Os principais sintomas são úlceras bucais múltiplas, náuseas, cólicas abdominais dolorosas e diarreia. Devido à forte dor ao engolir, é fundamental iniciar a nutrição parenteral.
Pancitopenia grave
Pacientes submetidos a transplante de medula óssea freqüentemente apresentam um número reduzido de todas as contagens de sangue periférico, isto é, glóbulos vermelhos, leucócitos e plaquetas. Isso pode resultar na ocorrência de:
- anemia grave com risco de vida que requer transfusão de hemácias (concentrados de hemácias)
- distúrbios de coagulação do sangue, manifestados dependendo do grau de trombocitopenia: equimoses, hemorragia, sangramento no nariz ou ouvido
- infecções bacterianas, fúngicas ou virais graves, exigindo a administração de antibióticos, antifúngicos ou antivirais, respectivamente
Infecções
Devido à diminuição da imunidade, as pessoas após o transplante de células-tronco da medula óssea são mais suscetíveis a infecções bacterianas e virais, bem como a infecções fúngicas. Os patógenos detectados com mais frequência em receptores incluem:
- bactéria: pneumococo, Hemophilus influenzae
- vírus: citomegalovírus, vírus do grupo Herpes
- cogumelos: Candida, Aspergillus, Pneumocystis carinii
Rejeição de medula óssea transplantada
A rejeição do transplante de medula óssea é uma complicação séria observada em receptores submetidos a transplante alogênico e não ocorre em receptores de transplante autólogo (medula óssea própria coletada antes do tratamento intensivo).
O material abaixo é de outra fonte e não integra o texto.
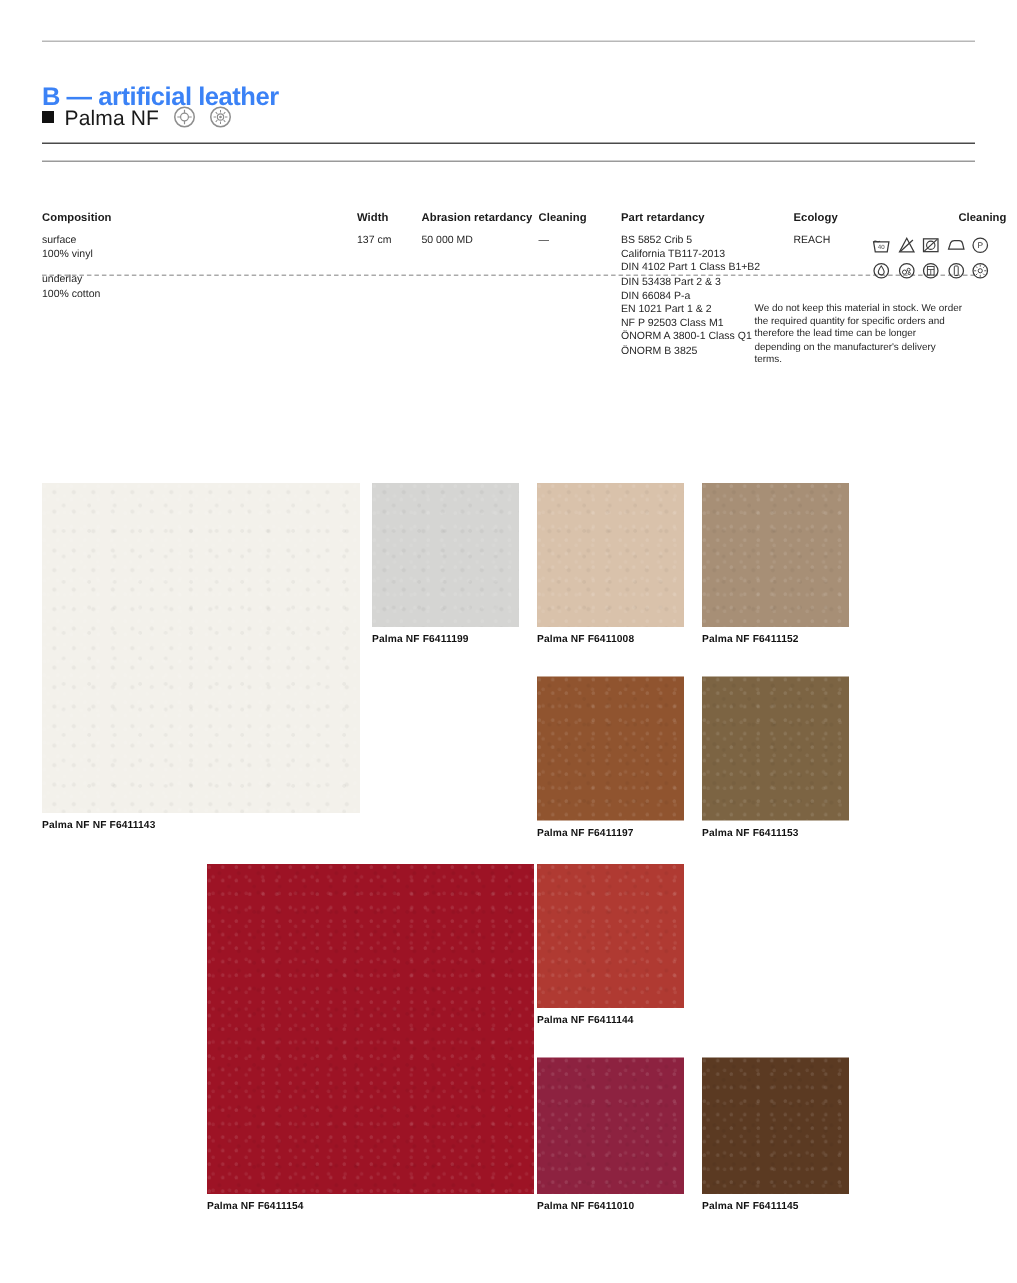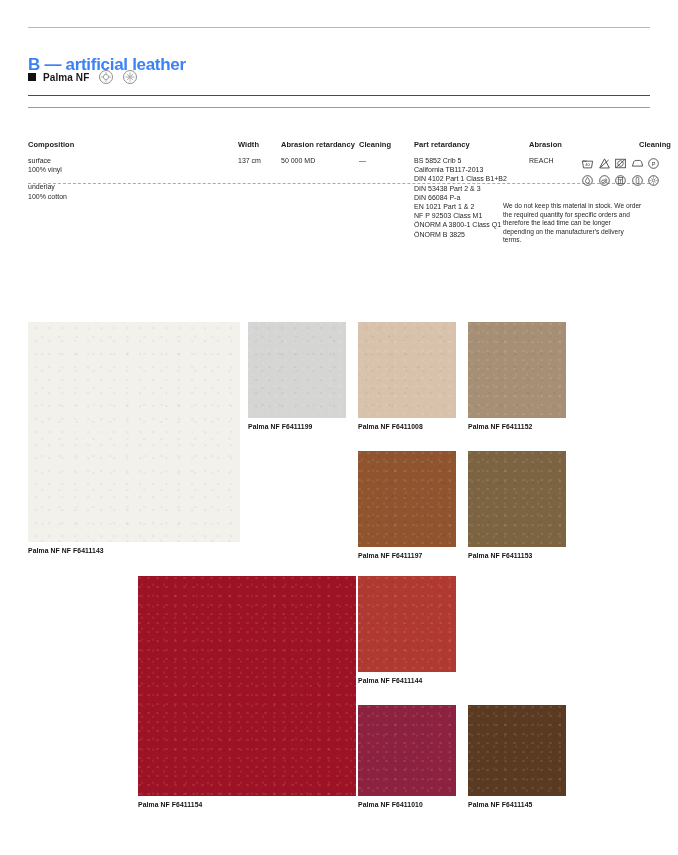"Palma NF" .family-name { font-size: 10px -> 14px; font-weight: bold -> normal }
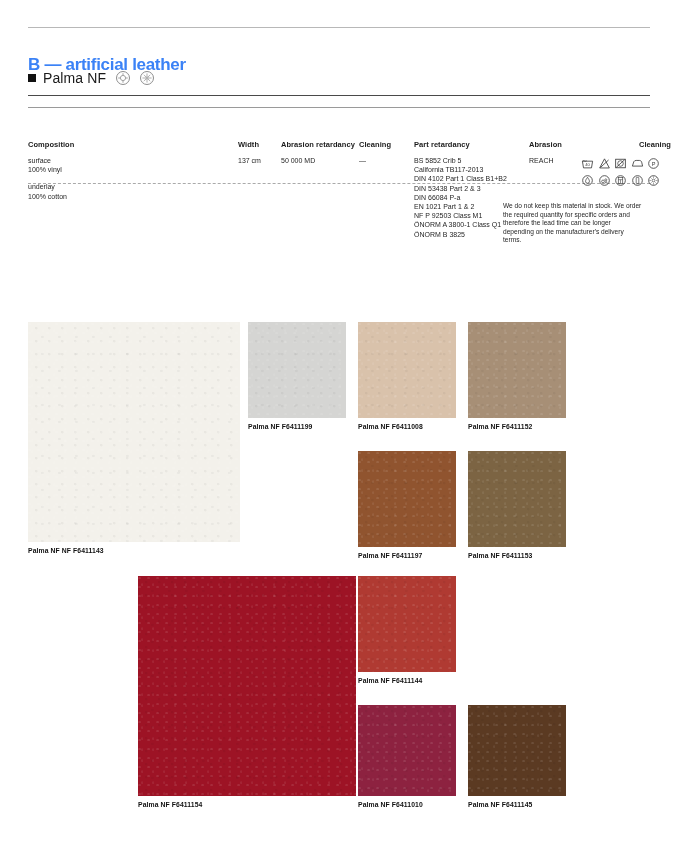"Abrasion" div.chead { text: Abrasion -> Ecology }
Esta é uma situação em que as células-tronco hematopoiéticas transplantadas não começam a proliferar e se diferenciar, ou seja, o processo de hematopoiese não começa.
Prognóstico de pacientes submetidos a transplante
As recidivas da doença foram relatadas na literatura com muito mais frequência em receptores de transplante autólogo do que em receptores de aloenxerto. Isso provavelmente se deve ao fato de que no caso do próprio transplante de medula óssea não foi observado nenhum transplante contra leucemia, cuja formação é muito favorável.